_Your assignment_
When copying the listing below, skip every picture and repeat exactly the lines from the first one through the line that contains "Class 10 and</span>".

_Task data_
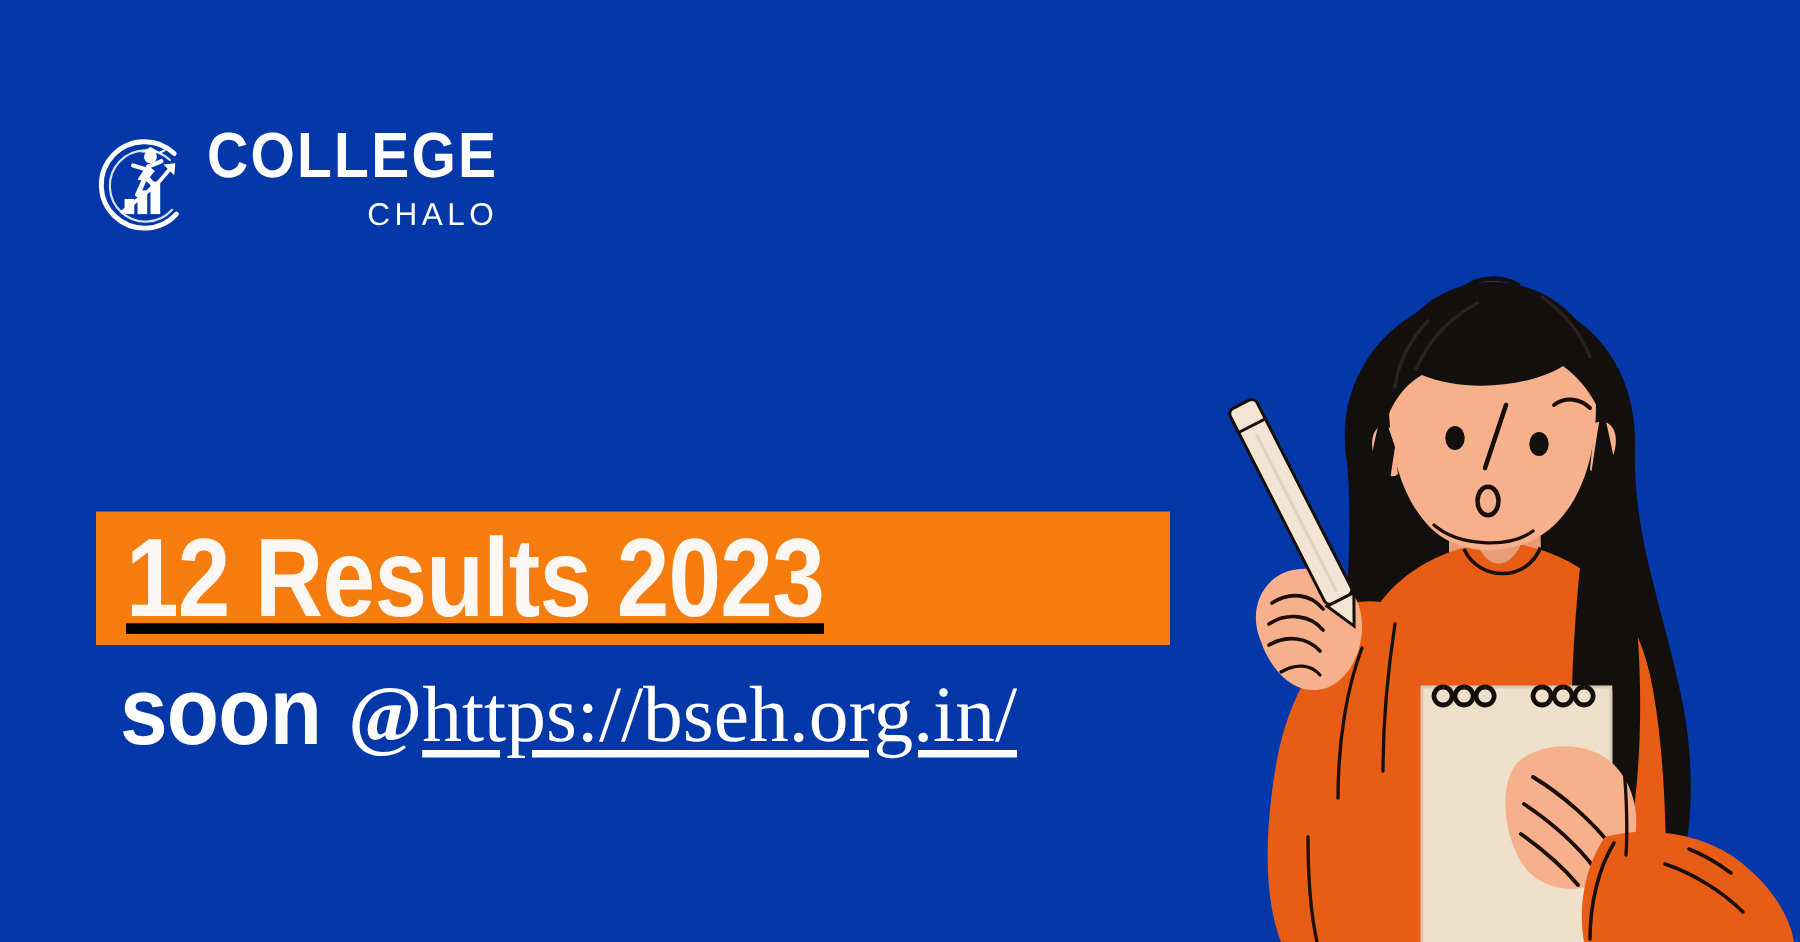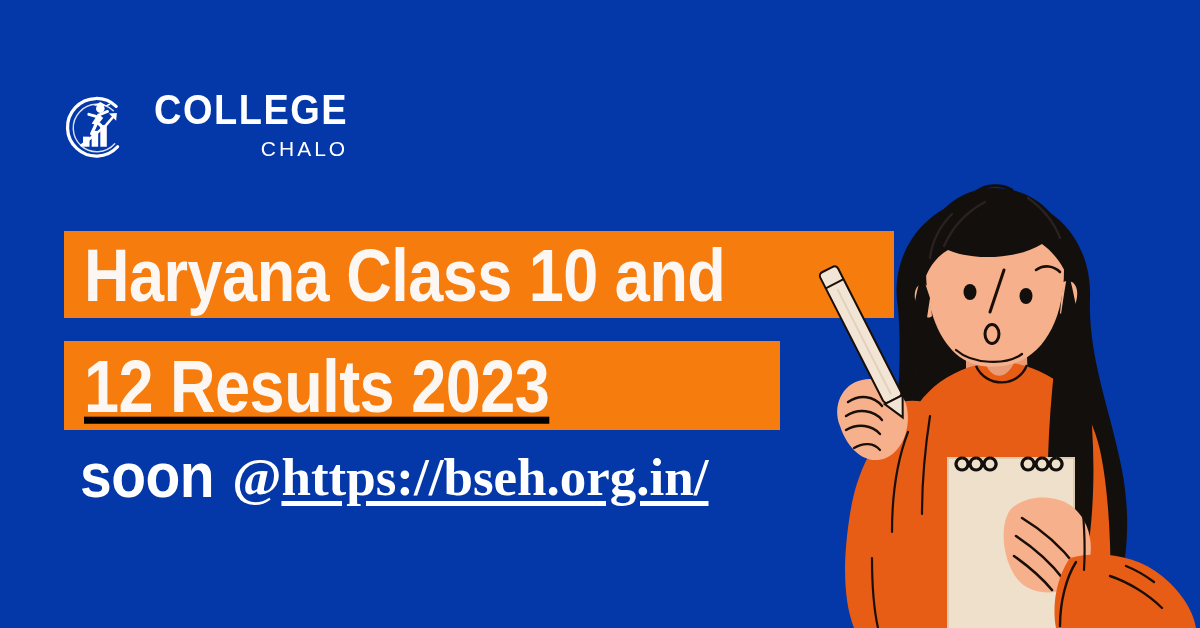--- a/index.html
+++ b/index.html
@@ -24,8 +24,7 @@
     width: 250px;
     height: 80px;
     display: flex;
-    align-items: center;
-    gap: 22px;
+    gap: 6px;
   }
   #logo-mark {
     width: 72px;

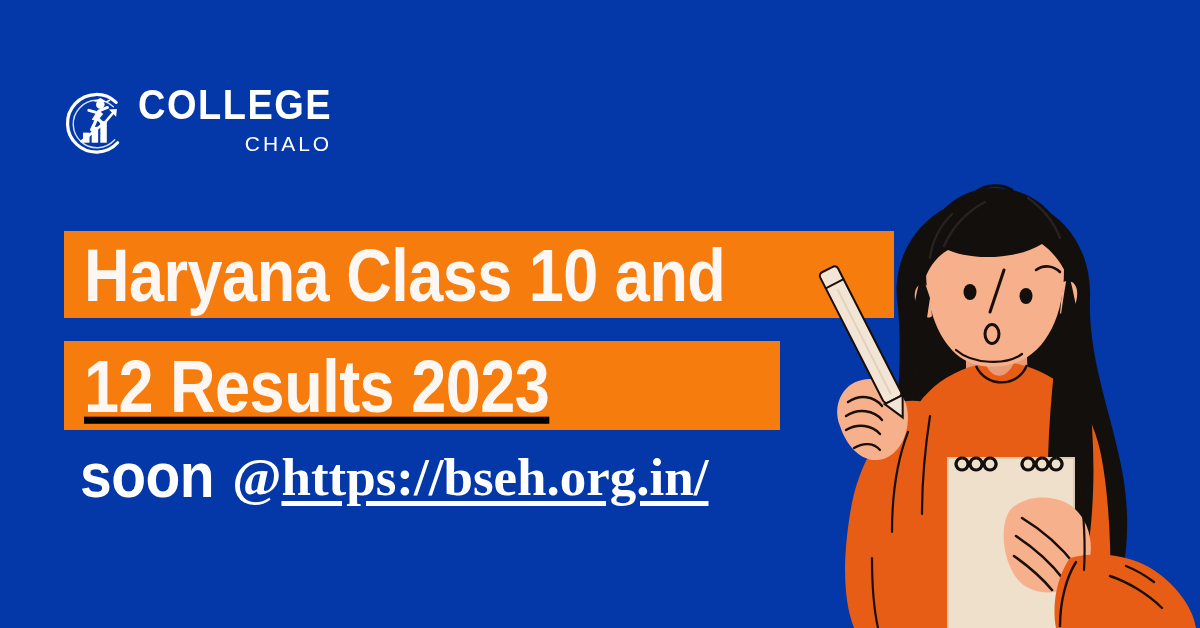--- a/index.html
+++ b/index.html
@@ -175,9 +175,6 @@
     </span>
   </div>
 
-  <div class="band" id="band-1">
-    <span class="band-text">Haryana Class 10 and</span>
-  </div>
 
   <div class="band" id="band-2">
     <span class="band-text">12 Results 2023</span>

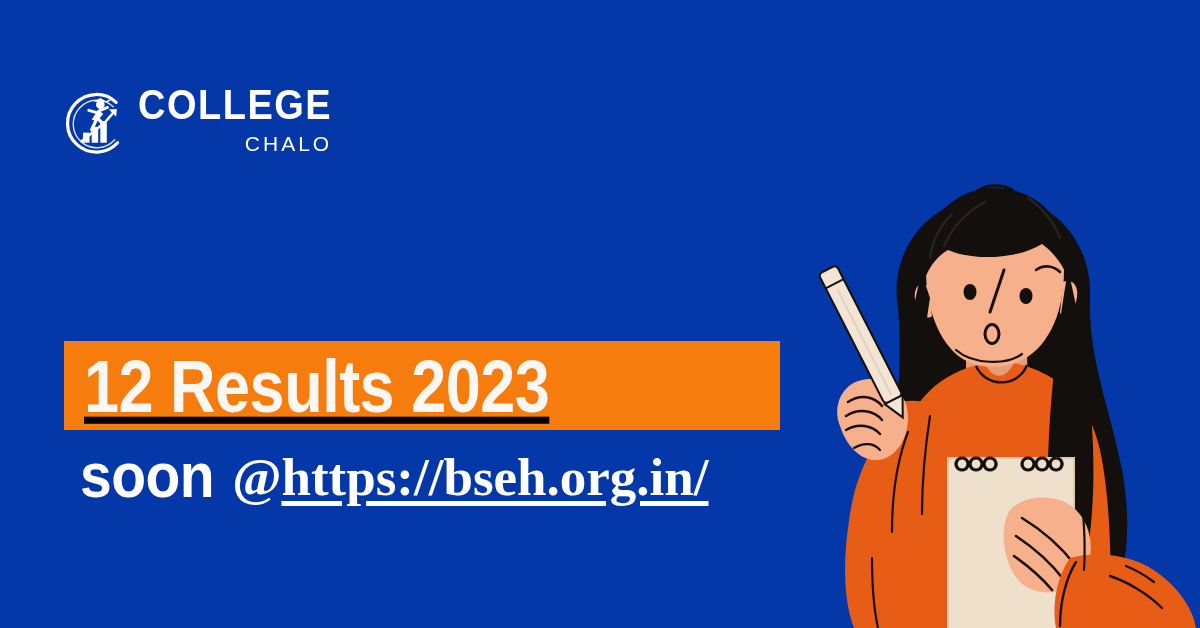--- a/index.html
+++ b/index.html
@@ -119,7 +119,7 @@
   #subline-url {
     color: #FFFFFF;
     font-family: "Liberation Serif", serif;
-    font-weight: bold;
+    font-weight: normal;
     font-size: 53px;
     text-decoration: underline;
     text-decoration-thickness: 5px;

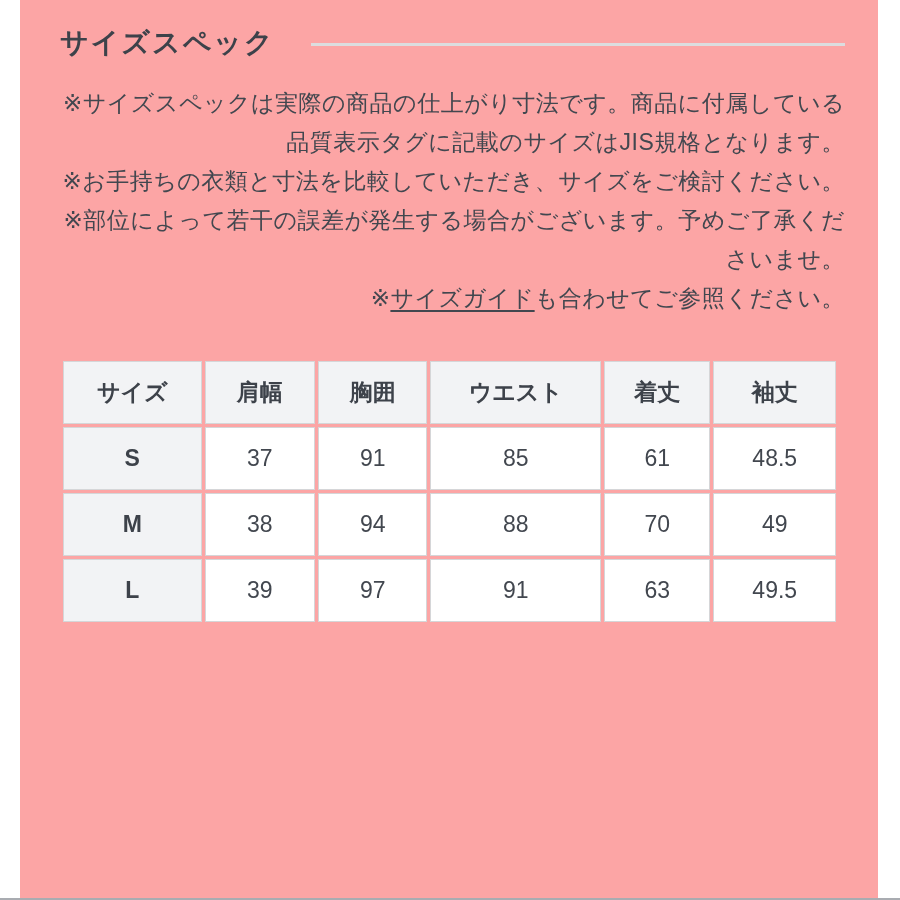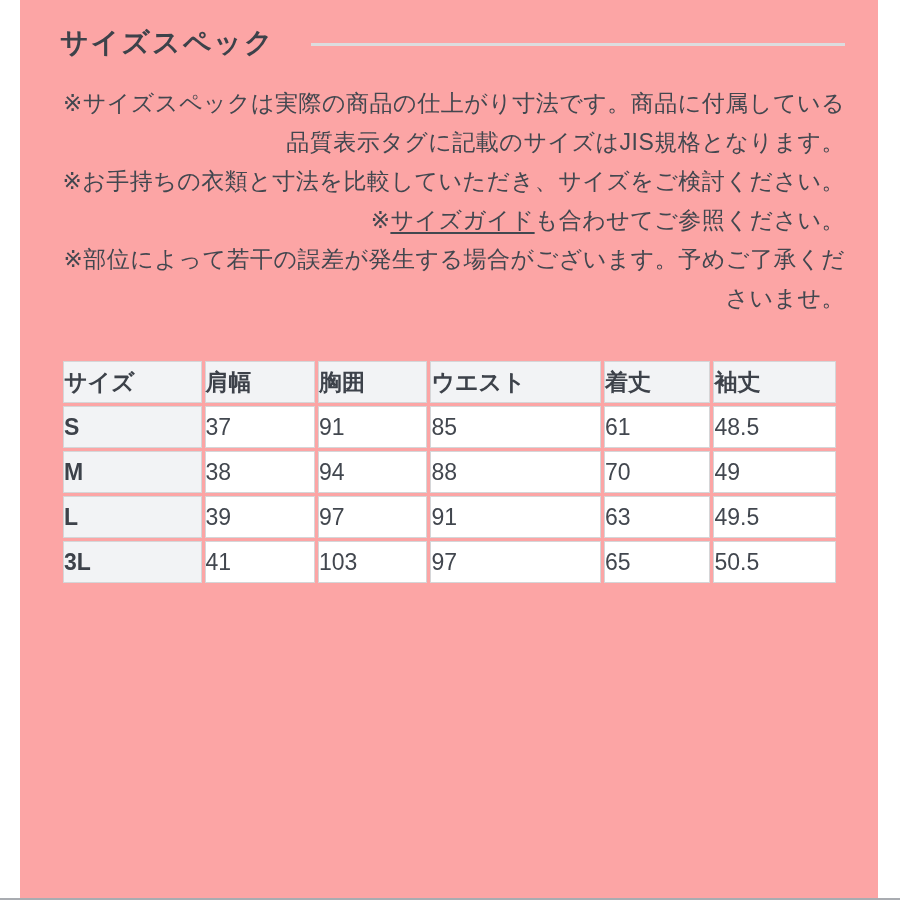--- a/index.html
+++ b/index.html
@@ -99,8 +99,8 @@
     <div class="notes">
       <span class="note">※サイズスペックは実際の商品の仕上がり寸法です。商品に付属している品質表示タグに記載のサイズはJIS規格となります。</span>
       <span class="note">※お手持ちの衣類と寸法を比較していただき、サイズをご検討ください。</span>
+      <span class="note">※部位によって若干の誤差が発生する場合がございます。予めご了承くださいませ。</span>
       <span class="note"><span>※</span><a class="size-guide-link">サイズガイド</a><span>も合わせてご参照ください。</span></span>
-      <span class="note">※部位によって若干の誤差が発生する場合がございます。予めご了承くださいませ。</span>
     </div>
 
     <div class="table-wrap">

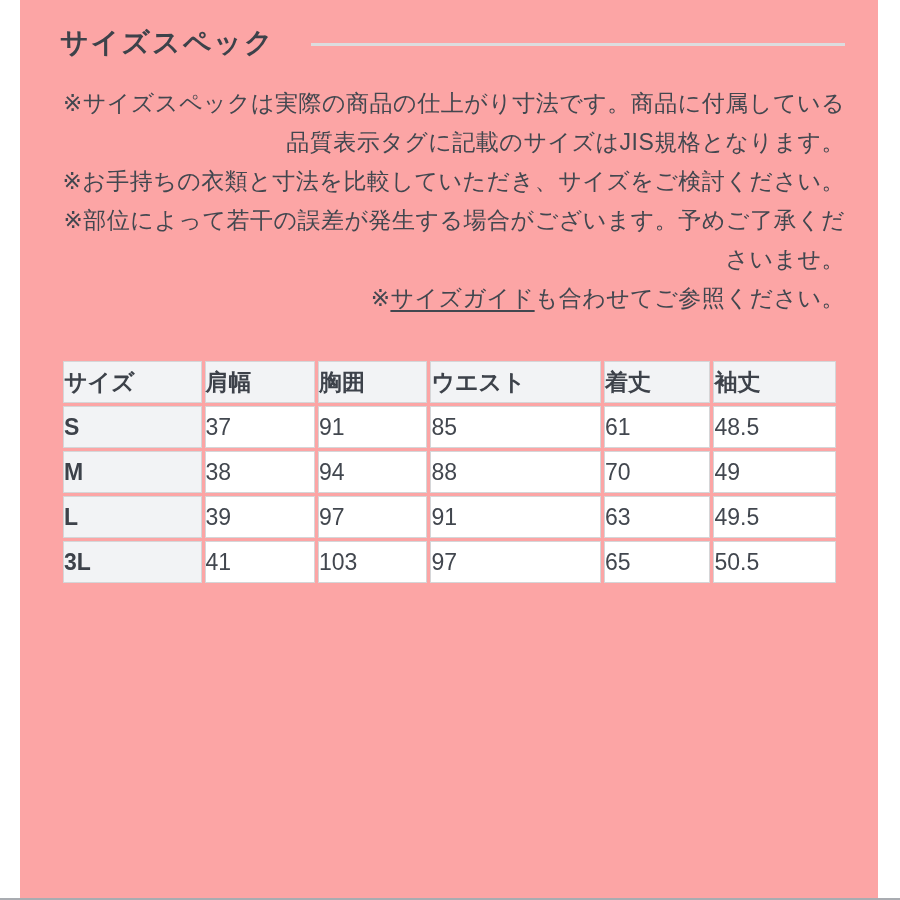--- a/index.html
+++ b/index.html
@@ -63,8 +63,8 @@
   }
   table.size-spec th, table.size-spec td {
     border: 1px solid #d5d6d8;
-    height: 42px;
-    text-align: left;
+    height: 63px;
+    text-align: center;
     vertical-align: middle;
     font-size: 23px;
   }

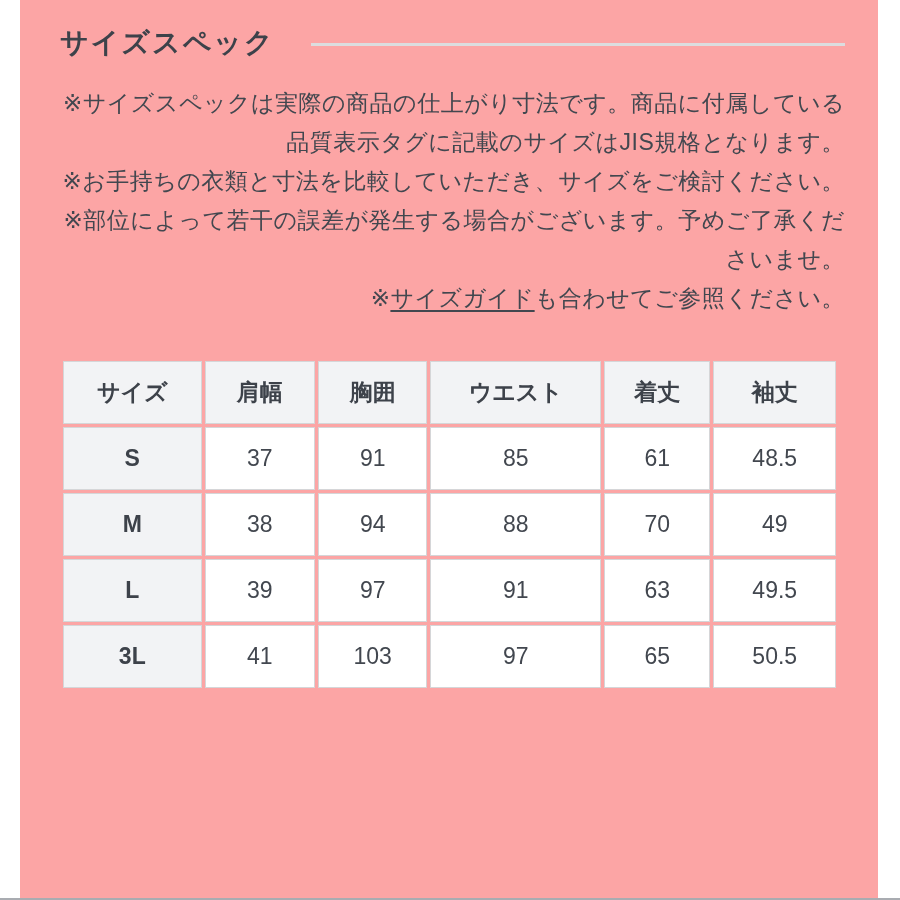--- a/index.html
+++ b/index.html
@@ -148,14 +148,6 @@
             <td>63</td>
             <td>49.5</td>
           </tr>
-          <tr>
-            <th>3L</th>
-            <td>41</td>
-            <td>103</td>
-            <td>97</td>
-            <td>65</td>
-            <td>50.5</td>
-          </tr>
         </tbody>
       </table>
     </div>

_Task solution_
--- a/index.html
+++ b/index.html
@@ -24,8 +24,7 @@
     width: 250px;
     height: 80px;
     display: flex;
-    align-items: center;
-    gap: 22px;
+    gap: 6px;
   }
   #logo-mark {
     width: 72px;

--- a/index.html
+++ b/index.html
@@ -175,9 +175,6 @@
     </span>
   </div>
 
-  <div class="band" id="band-1">
-    <span class="band-text">Haryana Class 10 and</span>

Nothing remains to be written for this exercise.